Sooner or later, it is expected that treatment for chronic HCV be so simplified that management will move from specialists to general internists. In the near future, HCV treatment may be delivered to patients by their primary care providers. The objective of this review is to describe the steady, fast-paced progress in HCV therapeutics from an IFN-based therapy to IFN-sparing or IFN-free regimens.

Pegylated interferon and ribavirin

At the start of the millennium, two major advances in the management of hepatitis C took place: one, the approval by FDA of PEG-IFN for the treatment of HCV infection, that allowed weekly subcutaneous injection instead of the previous daily or thrice weekly injection with standard IFN; and the other, the use of weight-based RBV (1–1.2 g/day). By the mid-2000s, it was established that PEG-IFN-α2a or PEG-IFN-α2b could be used in combination with weight-based RBV for GT-1-infected patients, or with flat-dosed RBV for GT-2- or GT-3-infected patients, and that this combination was better than treatment with standard IFN and RBV.

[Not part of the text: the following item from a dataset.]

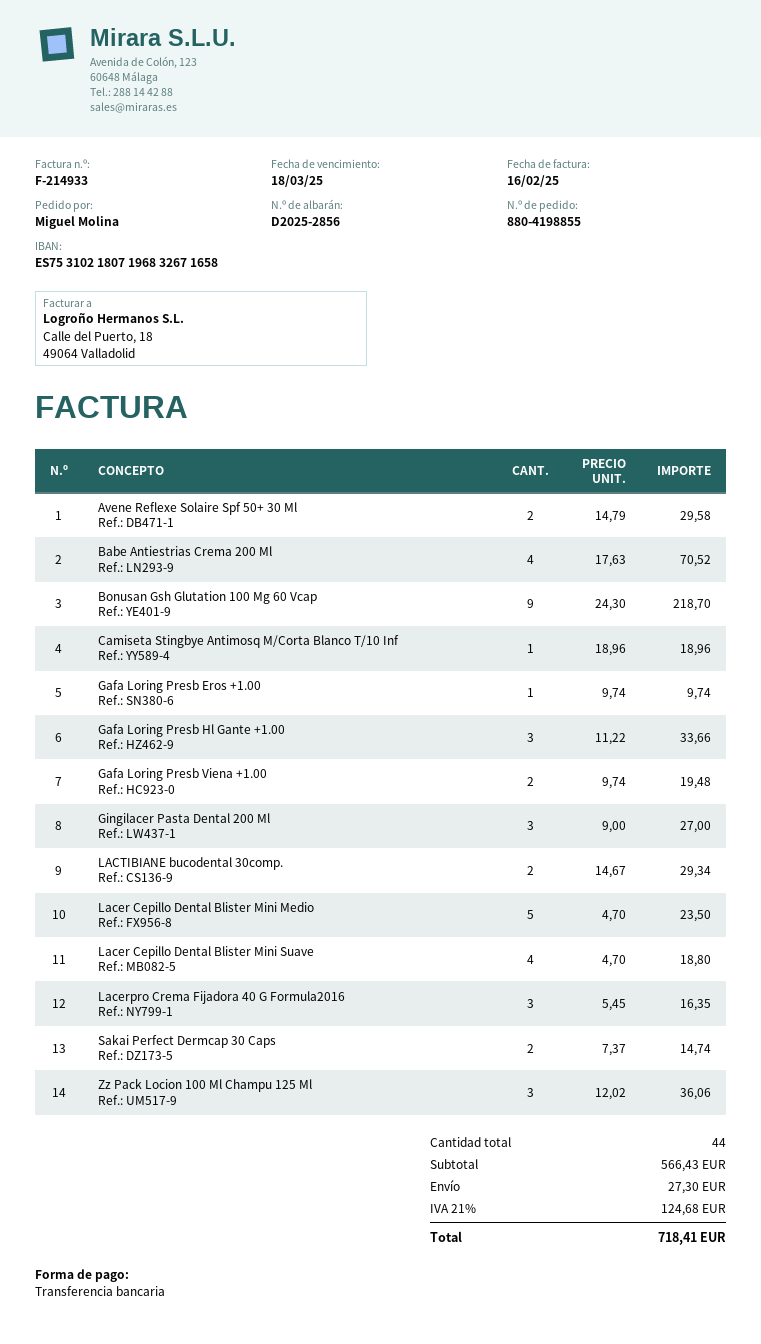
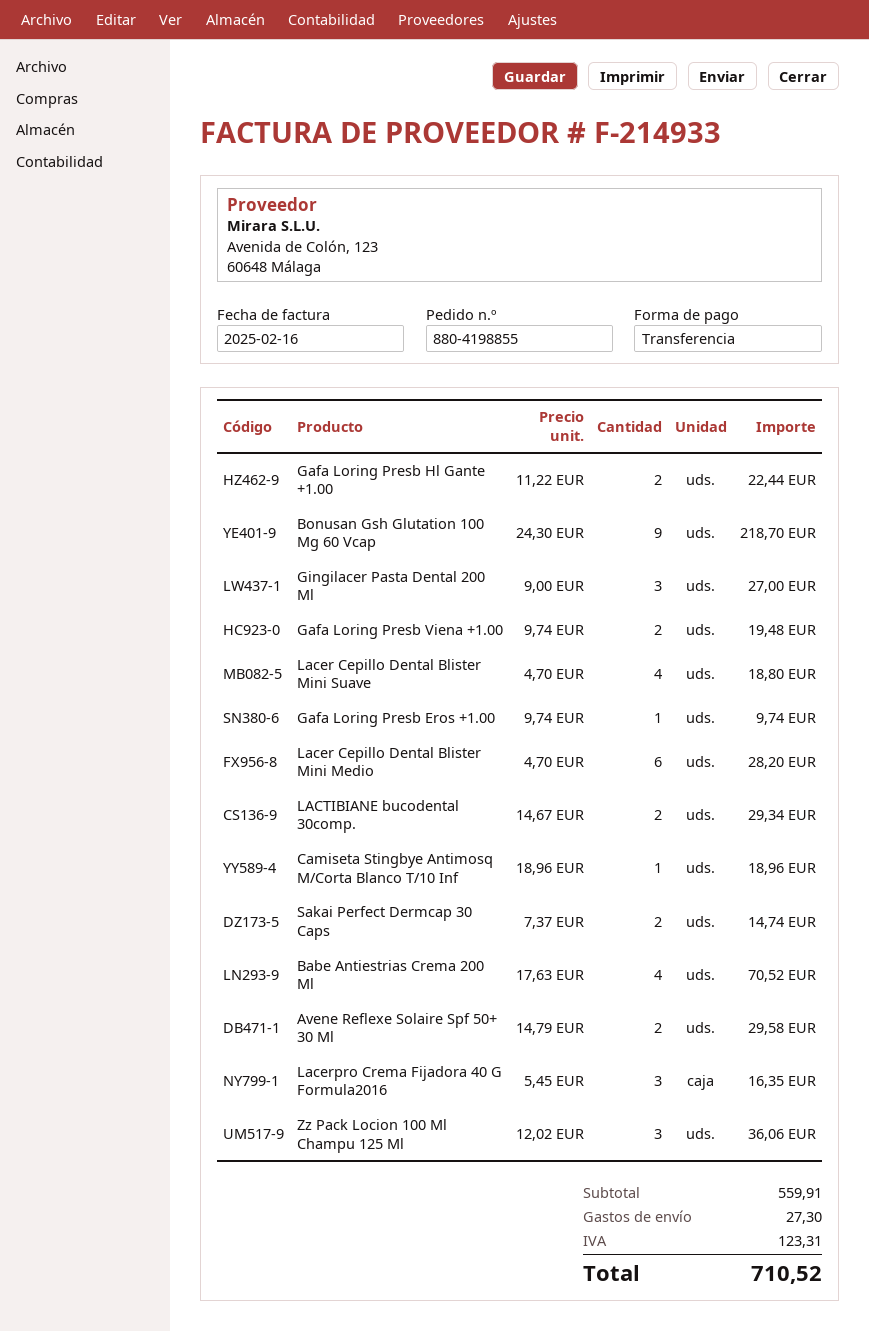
Gafa Loring Presb Hl Gante +1.00: 3 x 11.22 = 33.66 -> 2 x 11.22 = 22.44
Lacer Cepillo Dental Blister Mini Medio: 5 x 4.70 = 23.50 -> 6 x 4.70 = 28.20
subtotal: 566.43 -> 559.91
tax: 124.68 -> 123.31
total: 718.41 -> 710.52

HCV lifecycle and new targets for DAA therapy

HCV preferentially infects hepatocytes and undergoes transcription to form a complementary negative sense RNA molecule, which forms the template for the production of positive stranded RNA molecules (Figure 2). HCV genome is composed of approximately 9000 nucleotides and generates structural and nonstructural (NS) proteins. The structural proteins are used to assemble new viral particles and the NS proteins support viral RNA replication. The NS3/4A is a serine protease (NS3) and cofactor (NS4A) that catalyzes the post-translational processing of NS proteins from the polyprotein, which is important for viral replication. The products released go on to form a replicative complex (NS5A) responsible for producing viral RNA using the RNA dependent/RNA polymerase (NS5B). Finally, virions are assembled, packaged and released.

HCV NS3/4A serine protease inhibitors

The NS3/4A serine protease is required for self-cleavage during viral replication. Targeting this protease may therefore restore IFN responsiveness as well as inhibiting viral replication. TPV, BOC, and simeprevir are all examples of HCV protease inhibitors.

HCV NS5B inhibitors

The HCV polymerase inhibitors are another promising DAA class. These molecules are divided into nucleoside/nucleotide competitive polymerase inhibitors and allosteric inhibitors of RNA polymerase. Nucleoside/nucleotide polymerase inhibitors have a high barrier to resistance and appear to be effective across a broad range of genotypes. Allosteric polymerase inhibitors have a lower barrier of resistance and appear to be genotype specific. Whereas the nucleoside inhibitors bind to the polymerase’s active site, the allosteric inhibitors bind to allosteric sites of the enzyme. This induces conformational changes that downregulate the polymerase’s activity. Different binding sites disposed in a right-hand motif with the thumb (thumb 1 and thumb 2), finger and palm (palm 1 and palm 2) domains are potential targets of allosteric inhibitors. As a result of different target sites, mechanism of inhibition, and potency differences, allosteric inhibitors have a low genetic barrier to resistance compared with nucleoside/nucleotide analogs (Figure 2). Sofosbuvir is an example of nucleotide analog.

HCV NS5A inhibitors

Because of its critical involvement in viral replication and assembly, NS5A has been identified as a target for viral inhibition, leading to development of therapeutic agents. Inhibition of NS5A at picomolar concentrations has been associated with significant reductions in HCV RNA levels in cell culture-based models, which makes these agents among the most potent antiviral molecules yet developed. NS5A inhibitors have pan-genotypic activity, i.e. they suppress replication of all HCV genotypes, but their antiviral effectiveness against genotypes other than 1 may vary from one molecule to another. Daclatasvir and ledipasvir are examples of NS5A inhibitors.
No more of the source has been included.